_To do_
Here are the records. Write out exactly the lines between the one holding "-1,19 +1,19 @@" and the one holding "absolute; right: 32px;", inclusive.

_Information_

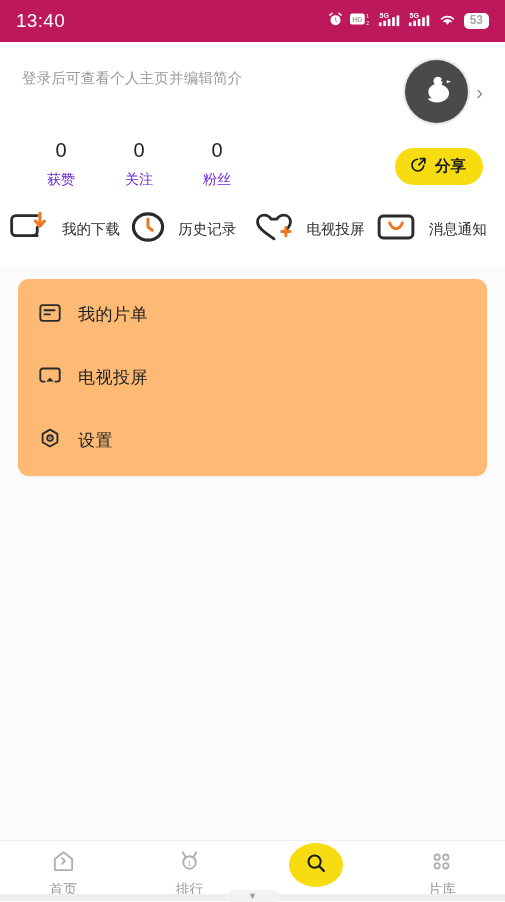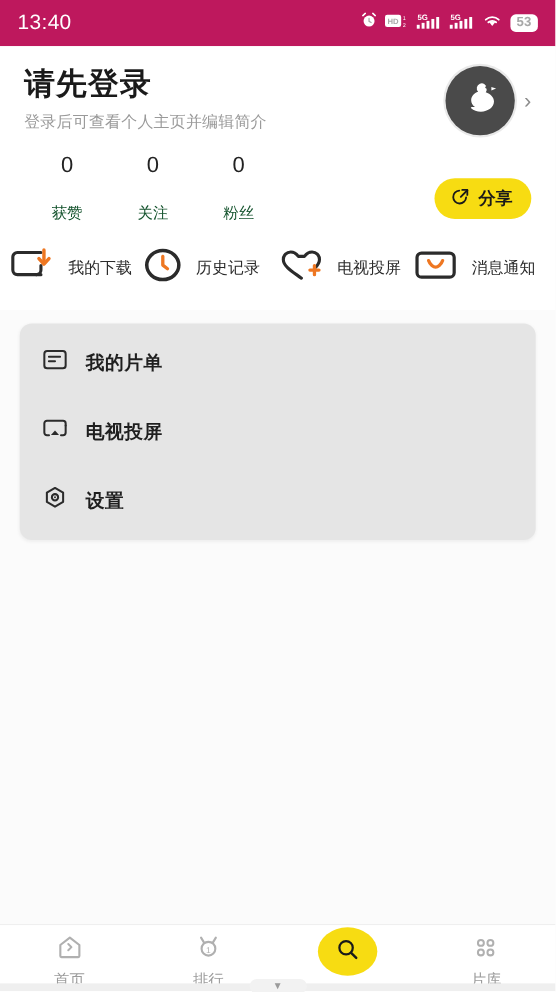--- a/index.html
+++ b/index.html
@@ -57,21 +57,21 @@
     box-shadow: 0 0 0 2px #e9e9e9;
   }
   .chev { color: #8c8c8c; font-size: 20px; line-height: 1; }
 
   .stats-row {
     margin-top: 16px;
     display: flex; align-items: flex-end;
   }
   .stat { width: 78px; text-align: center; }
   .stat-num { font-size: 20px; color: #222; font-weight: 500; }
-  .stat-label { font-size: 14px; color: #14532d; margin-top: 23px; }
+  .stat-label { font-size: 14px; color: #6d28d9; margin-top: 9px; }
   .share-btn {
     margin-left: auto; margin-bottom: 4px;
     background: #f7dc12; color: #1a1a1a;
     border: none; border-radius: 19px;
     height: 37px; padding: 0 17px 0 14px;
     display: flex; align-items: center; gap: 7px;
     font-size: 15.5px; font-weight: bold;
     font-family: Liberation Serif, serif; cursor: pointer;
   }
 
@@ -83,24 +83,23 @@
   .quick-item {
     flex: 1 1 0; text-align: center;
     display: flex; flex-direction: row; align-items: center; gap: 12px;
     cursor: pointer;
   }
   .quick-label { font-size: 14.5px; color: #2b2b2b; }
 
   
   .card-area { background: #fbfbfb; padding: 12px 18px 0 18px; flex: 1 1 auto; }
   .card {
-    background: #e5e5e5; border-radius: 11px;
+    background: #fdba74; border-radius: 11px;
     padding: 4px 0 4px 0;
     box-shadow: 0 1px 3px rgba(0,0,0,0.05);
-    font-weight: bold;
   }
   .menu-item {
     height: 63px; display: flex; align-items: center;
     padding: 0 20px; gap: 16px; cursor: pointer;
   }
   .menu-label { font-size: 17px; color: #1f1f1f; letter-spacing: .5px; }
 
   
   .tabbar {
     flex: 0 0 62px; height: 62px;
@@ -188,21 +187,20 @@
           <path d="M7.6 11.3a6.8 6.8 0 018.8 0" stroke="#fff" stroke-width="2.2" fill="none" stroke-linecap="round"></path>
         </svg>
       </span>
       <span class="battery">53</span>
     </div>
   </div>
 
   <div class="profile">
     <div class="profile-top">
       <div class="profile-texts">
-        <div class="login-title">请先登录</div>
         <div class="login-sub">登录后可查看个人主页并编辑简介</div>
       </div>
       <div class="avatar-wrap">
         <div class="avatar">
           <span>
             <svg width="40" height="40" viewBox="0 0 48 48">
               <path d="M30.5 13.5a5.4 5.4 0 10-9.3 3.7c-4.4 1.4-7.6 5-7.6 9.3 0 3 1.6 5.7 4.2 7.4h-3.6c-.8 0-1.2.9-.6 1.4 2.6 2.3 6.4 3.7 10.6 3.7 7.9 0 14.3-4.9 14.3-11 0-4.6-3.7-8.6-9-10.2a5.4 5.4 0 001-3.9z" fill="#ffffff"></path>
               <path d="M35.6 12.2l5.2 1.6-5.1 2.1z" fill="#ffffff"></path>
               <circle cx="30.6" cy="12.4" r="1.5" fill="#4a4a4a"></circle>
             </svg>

==

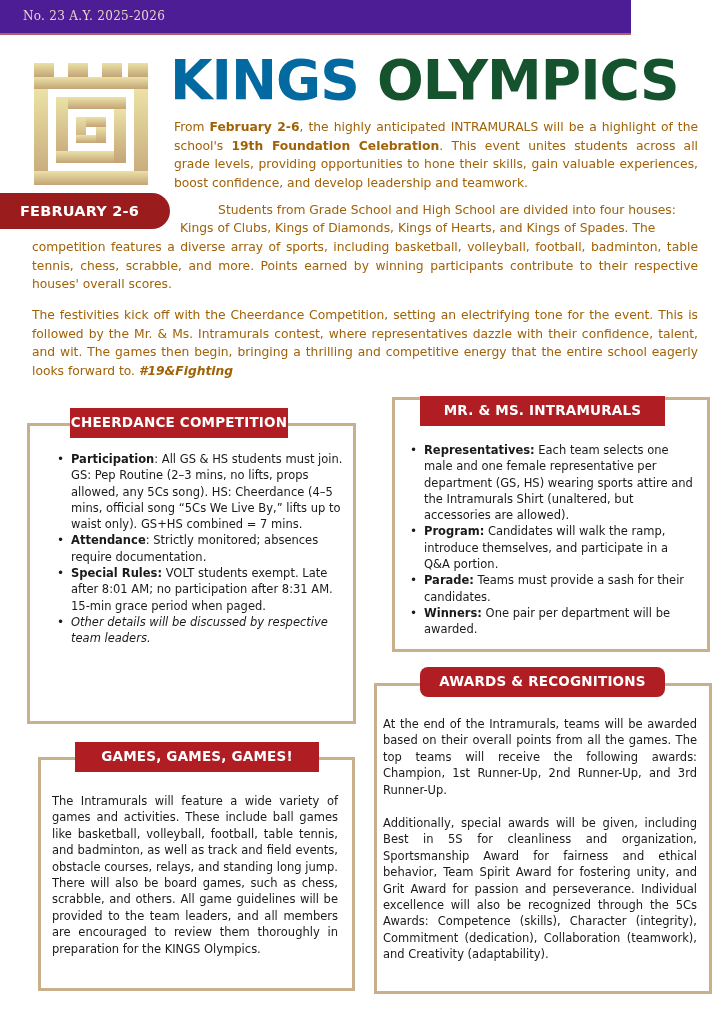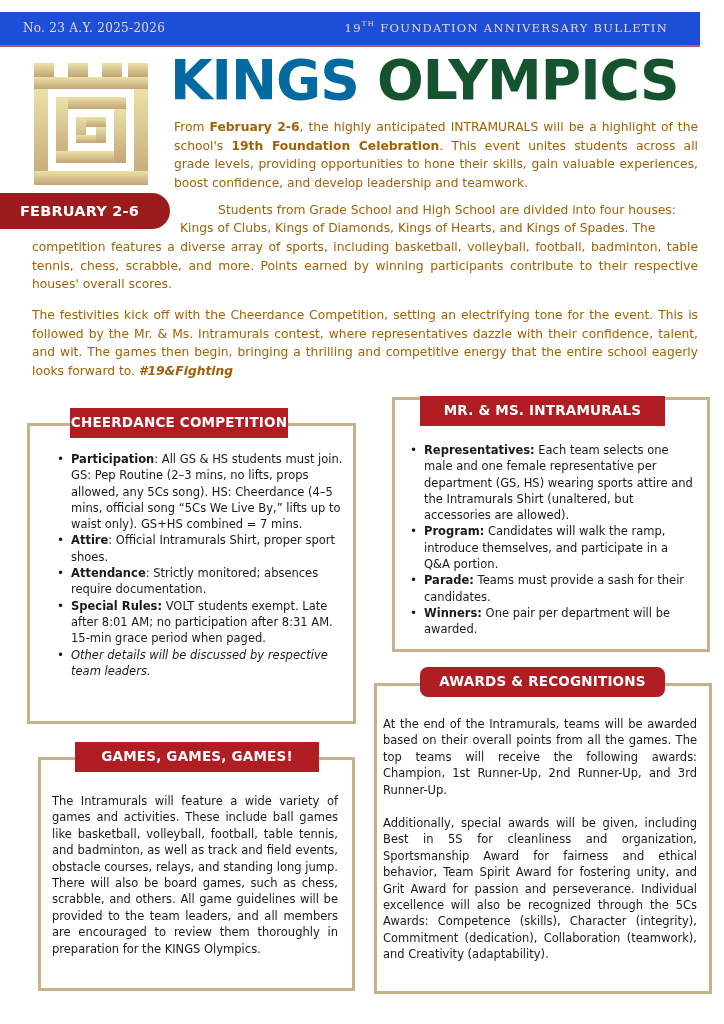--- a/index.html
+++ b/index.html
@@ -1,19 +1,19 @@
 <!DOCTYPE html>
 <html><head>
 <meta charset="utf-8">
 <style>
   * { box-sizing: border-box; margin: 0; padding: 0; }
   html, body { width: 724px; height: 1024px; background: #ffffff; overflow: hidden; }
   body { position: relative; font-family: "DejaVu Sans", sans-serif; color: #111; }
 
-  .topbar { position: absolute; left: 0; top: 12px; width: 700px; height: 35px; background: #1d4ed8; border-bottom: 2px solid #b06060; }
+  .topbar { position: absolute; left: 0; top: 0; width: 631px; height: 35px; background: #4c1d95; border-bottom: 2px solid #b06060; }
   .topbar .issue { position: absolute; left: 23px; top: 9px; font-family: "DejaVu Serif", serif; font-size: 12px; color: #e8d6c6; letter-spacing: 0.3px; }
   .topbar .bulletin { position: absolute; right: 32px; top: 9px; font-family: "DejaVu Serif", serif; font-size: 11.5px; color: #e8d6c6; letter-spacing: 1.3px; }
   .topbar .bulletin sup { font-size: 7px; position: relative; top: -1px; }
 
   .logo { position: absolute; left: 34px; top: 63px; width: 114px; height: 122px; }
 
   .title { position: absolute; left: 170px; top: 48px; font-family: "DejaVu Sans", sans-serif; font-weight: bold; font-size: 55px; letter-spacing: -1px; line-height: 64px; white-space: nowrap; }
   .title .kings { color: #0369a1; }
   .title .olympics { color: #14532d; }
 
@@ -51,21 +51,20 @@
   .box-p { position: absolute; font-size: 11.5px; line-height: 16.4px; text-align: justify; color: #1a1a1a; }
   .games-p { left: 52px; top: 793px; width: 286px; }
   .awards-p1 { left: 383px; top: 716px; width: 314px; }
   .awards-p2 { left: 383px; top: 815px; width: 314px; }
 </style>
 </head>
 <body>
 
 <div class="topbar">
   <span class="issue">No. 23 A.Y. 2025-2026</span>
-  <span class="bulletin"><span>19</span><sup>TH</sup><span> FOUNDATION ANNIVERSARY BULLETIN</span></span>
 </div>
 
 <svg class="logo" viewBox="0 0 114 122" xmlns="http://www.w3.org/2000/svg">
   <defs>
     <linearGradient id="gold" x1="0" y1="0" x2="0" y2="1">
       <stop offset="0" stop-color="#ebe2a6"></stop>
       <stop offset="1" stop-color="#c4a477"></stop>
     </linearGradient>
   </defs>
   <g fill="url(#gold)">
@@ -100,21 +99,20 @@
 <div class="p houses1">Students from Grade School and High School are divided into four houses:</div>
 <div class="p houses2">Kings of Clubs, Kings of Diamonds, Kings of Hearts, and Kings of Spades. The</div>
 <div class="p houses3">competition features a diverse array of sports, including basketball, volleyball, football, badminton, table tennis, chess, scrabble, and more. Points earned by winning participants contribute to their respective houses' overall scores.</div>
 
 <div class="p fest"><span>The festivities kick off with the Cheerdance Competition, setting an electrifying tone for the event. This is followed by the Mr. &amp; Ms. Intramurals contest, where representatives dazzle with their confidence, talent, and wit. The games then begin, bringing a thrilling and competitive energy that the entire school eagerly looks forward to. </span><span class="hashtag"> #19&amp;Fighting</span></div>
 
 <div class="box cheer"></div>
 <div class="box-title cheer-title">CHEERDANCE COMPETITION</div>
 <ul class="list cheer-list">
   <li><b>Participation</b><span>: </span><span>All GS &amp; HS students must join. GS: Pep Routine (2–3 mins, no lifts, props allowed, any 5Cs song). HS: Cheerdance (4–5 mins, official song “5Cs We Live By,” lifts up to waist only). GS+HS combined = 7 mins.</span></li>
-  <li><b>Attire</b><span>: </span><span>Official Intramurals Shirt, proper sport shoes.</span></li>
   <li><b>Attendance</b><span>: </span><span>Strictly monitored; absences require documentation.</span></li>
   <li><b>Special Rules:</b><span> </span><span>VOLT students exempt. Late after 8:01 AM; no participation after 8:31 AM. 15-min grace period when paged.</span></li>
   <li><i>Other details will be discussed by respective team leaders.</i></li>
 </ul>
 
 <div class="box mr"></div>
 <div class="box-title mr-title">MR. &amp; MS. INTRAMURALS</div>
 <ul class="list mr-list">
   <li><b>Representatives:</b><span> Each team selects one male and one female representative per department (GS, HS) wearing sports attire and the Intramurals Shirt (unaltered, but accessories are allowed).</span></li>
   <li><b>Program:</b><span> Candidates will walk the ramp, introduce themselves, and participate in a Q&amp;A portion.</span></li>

_Result_
@@ -1,19 +1,19 @@
 <!DOCTYPE html>
 <html><head>
 <meta charset="utf-8">
 <style>
   * { box-sizing: border-box; margin: 0; padding: 0; }
   html, body { width: 724px; height: 1024px; background: #ffffff; overflow: hidden; }
   body { position: relative; font-family: "DejaVu Sans", sans-serif; color: #111; }
 
-  .topbar { position: absolute; left: 0; top: 12px; width: 700px; height: 35px; background: #1d4ed8; border-bottom: 2px solid #b06060; }
+  .topbar { position: absolute; left: 0; top: 0; width: 631px; height: 35px; background: #4c1d95; border-bottom: 2px solid #b06060; }
   .topbar .issue { position: absolute; left: 23px; top: 9px; font-family: "DejaVu Serif", serif; font-size: 12px; color: #e8d6c6; letter-spacing: 0.3px; }
   .topbar .bulletin { position: absolute; right: 32px; top: 9px; font-family: "DejaVu Serif", serif; font-size: 11.5px; color: #e8d6c6; letter-spacing: 1.3px; }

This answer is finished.